Although the Roman boards of three men for the foundation of colonies, tresviri coloniae deducendae, were irregular magistracies during the Middle Republic, they comprised a valuable political tool, which was subject to maneuvering to promote individual magistrates’ ambitions. The composition of these commissions varied widely in the twenty-two cases where Livy mentions the tresviri by name. Instead of a single, prescribed method for the formation of a commission and foundation of a colony, the leges coloniae seem to have been ad hoc measures, a fact which suggests that the magistrate or magistrates who proposed each colonial foundation had a great deal of influence over its stipulations.
Previous approaches to the composition of these boards (Scullard 1973, Cassola 1962), determined no consistent factional alliances among the colonial commissioners. Such prosopographical analyses of rival factions and their motivations are mainly conjectural (Feig Vishnia 1996). On the other hand, personal ambitions and rivalries between magistrates created lively and diverse electioneering throughout the Republic (Feig Vishnia 2012, Yakobson 1999). Thus, where Scullard’s broad factional analysis of the colonial commissions fails, my closer examination of the individual commissioners indicates that many actively sought a position as triumvir in order to fulfill regional, economic, or political ambitions. Focus on the individual, where possible, is crucial in order to remove the imposition of anachronistic political parties and to acknowledge the diversity of personal motivations in Mid-Republican politics.
Gargola (1995) suggests that the magistrate presiding over elections of special commissions, such as those to found colonies, presented a small number of candidates to carry out the provisions of the lex coloniae. While Gargola’s hypothesis fits the election process for the colonial commissions as a whole, I demonstrate that there was considerable flexibility within this process. Sometimes the would-be commissioners cooperated among themselves to determine the composition of the boards of tresviri. Then, they presented their names as a group to the presiding magistrate, who offered the comitia tributa a choice among one or more pre-formed commissions. The membership of the boards for the supplement of Narnia (199) and the foundations of the five maritime colonies of 194, Potentia and Pisaurum (184), Parma and Mutina (183), Aquileia (183-181), and Luca (180) support such an hypothesis. These six boards were comprised of magistrates with known connections to one another, such as P. Aelius Paetus and Cn. Cornelius Lentulus (coss. 201) on the commission to supplement Narnia (199); the third member was S. Aelius Paetus, Publius’s brother (Livy 32.2.6-7). Another indication of cooperation in forming these boards is the election of men, such as M. Fulvius Flaccus and Q. Fulvius Nobilior, tresviri for the foundation of Potentia and Pisaurum (Livy 39.44.10), who had never held an office before. It is unlikely that two untested Fulvii would have been chosen in a general election. The composition of the boards to establish colonies in Northern Italy in the 180s indicates that there could be a stiff electoral competition between such prearranged commissions.

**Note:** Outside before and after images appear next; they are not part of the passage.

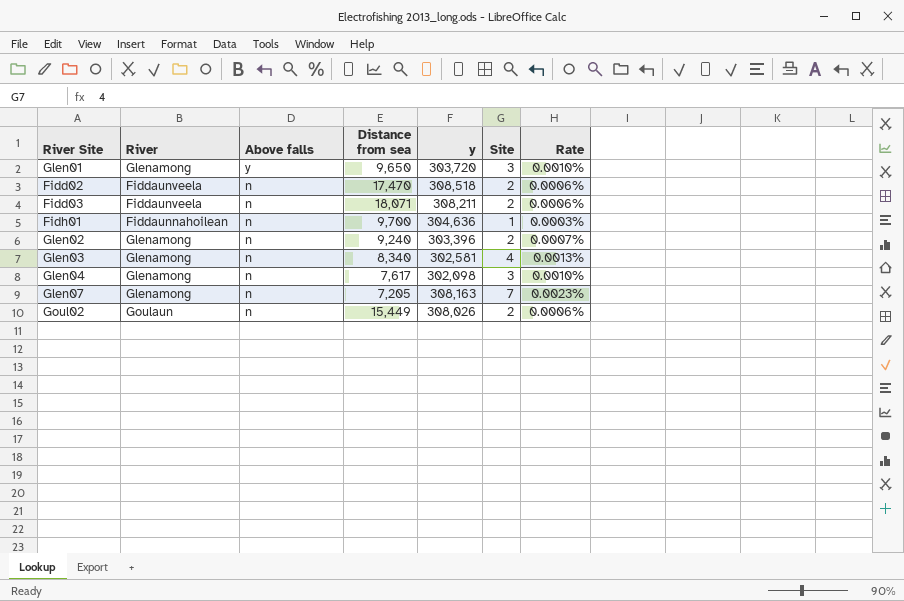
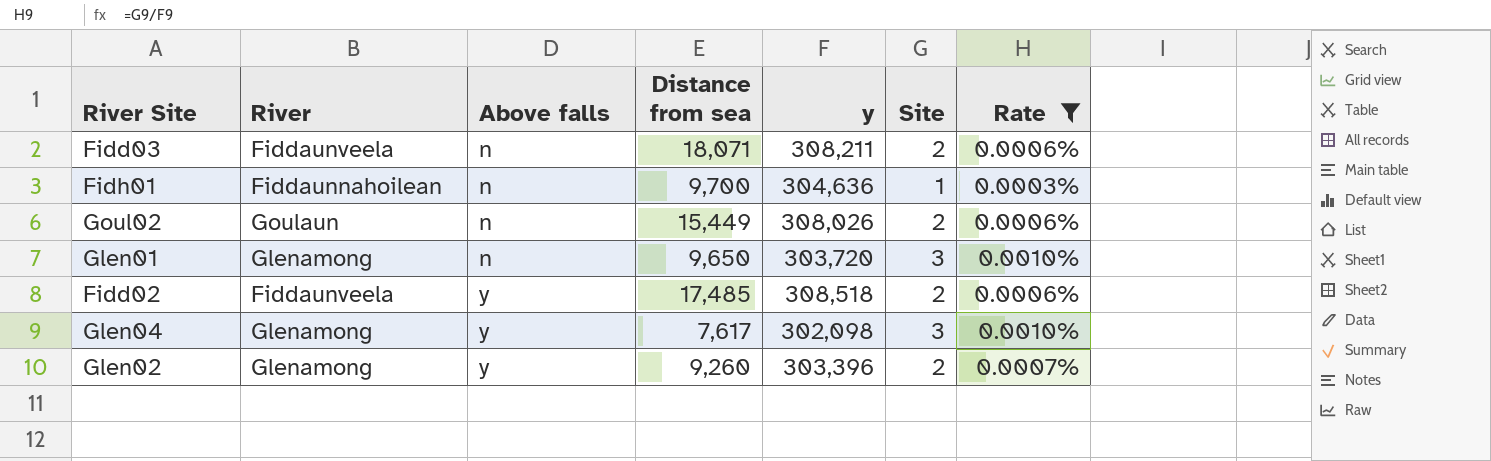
filter: none -> Rate <= 0.0010%
row order: Above falls descending -> Above falls ascending
Glen01 | Above falls: y -> n
Fidd02 | Above falls: n -> y
Fidd02 | Distance from sea: 17,470 -> 17,485
Glen04 | Above falls: n -> y
Glen02 | Above falls: n -> y
Glen02 | Distance from sea: 9,240 -> 9,260

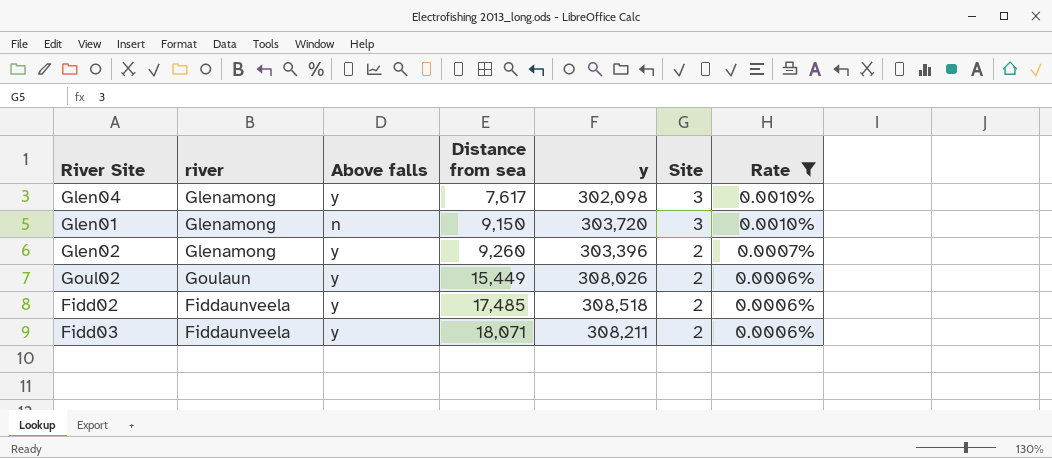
row order: Above falls ascending -> Distance from sea ascending
column name: River -> river
row Fidh01: Fiddaunnahoilean | n | 9,700 | 304,636 | 1 | 0.0003% -> none
Glen01 | Distance from sea: 9,650 -> 9,150
Goul02 | Above falls: n -> y
Fidd03 | Above falls: n -> y

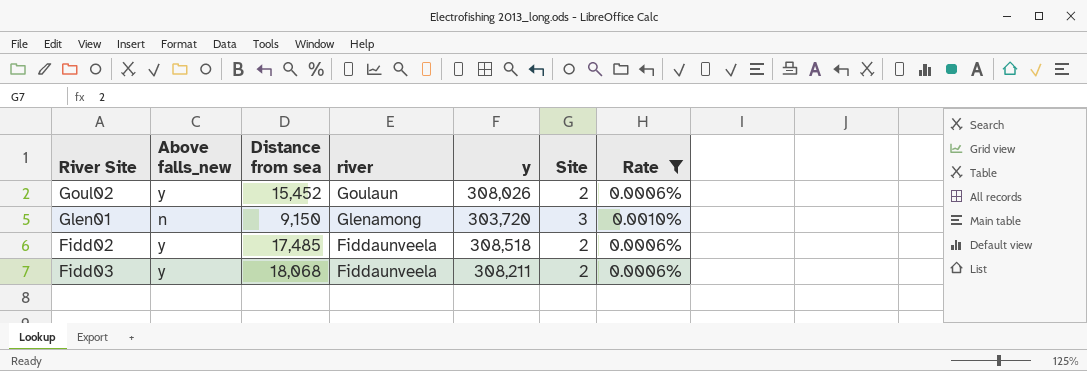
row order: Distance from sea ascending -> river descending
column name: Above falls -> Above falls_new
column river | position: 2 -> 4
row Glen04: Glenamong | y | 7,617 | 302,098 | 3 | 0.0010% -> none
row Glen02: Glenamong | y | 9,260 | 303,396 | 2 | 0.0007% -> none
Goul02 | Distance from sea: 15,449 -> 15,452
Fidd03 | Distance from sea: 18,071 -> 18,068

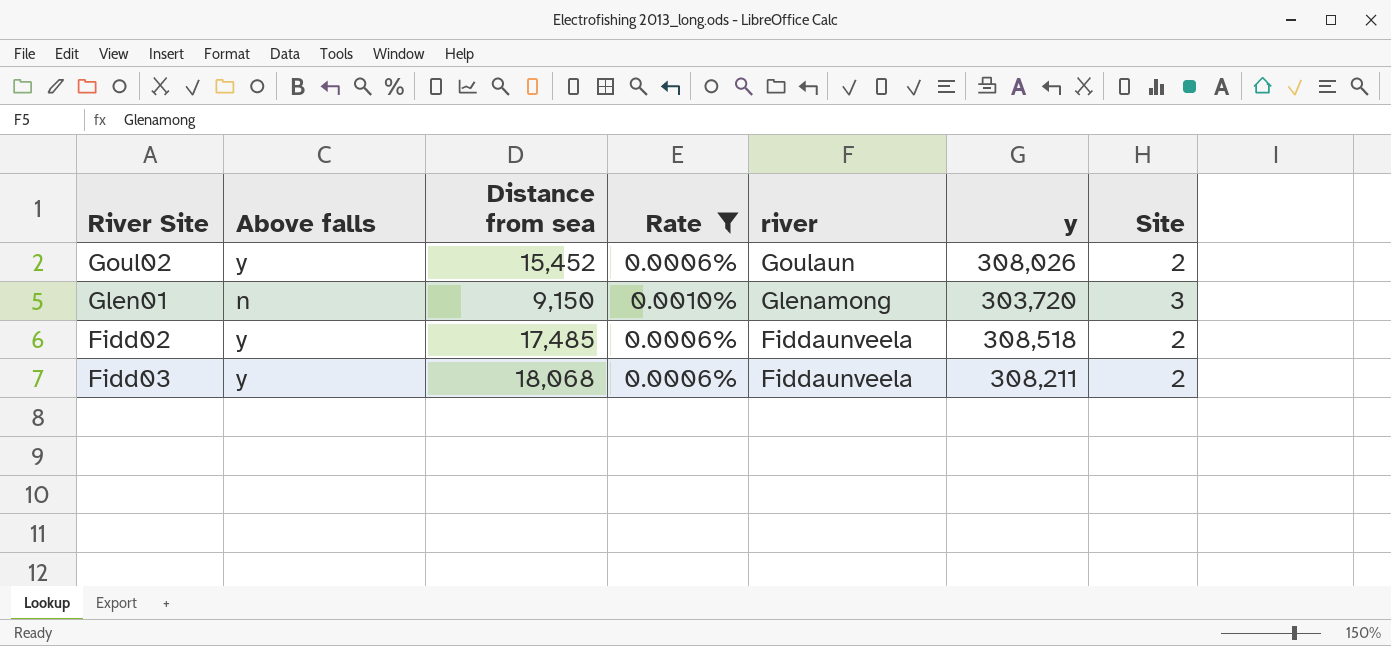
column name: Above falls_new -> Above falls
column Rate | position: 7 -> 4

An alternate method for forming commissions was through direct election or appointment of prominent men. For example, the board to supplement Venusia in 200 comprised C. Terentius Varro, T. Quinctius Flamininus, and P. Cornelius Scipio Nasica, who seem to have had no significant links outside of this commission (Livy 31.49.6). Thus, these men probably did not align themselves before the election, but were chosen based on their individual qualities or popularity. In short, due to the ad hoc nature of the leges coloniae and motivations of individual magistrates, there arose several ways to form a commission, including a prearranged board, appointment, or direct election. Thus, the flexibility of elections for this minor magistracy embodied the overall elasticity of the Mid-Republican political system, in which individual ambitions strongly influenced public procedure.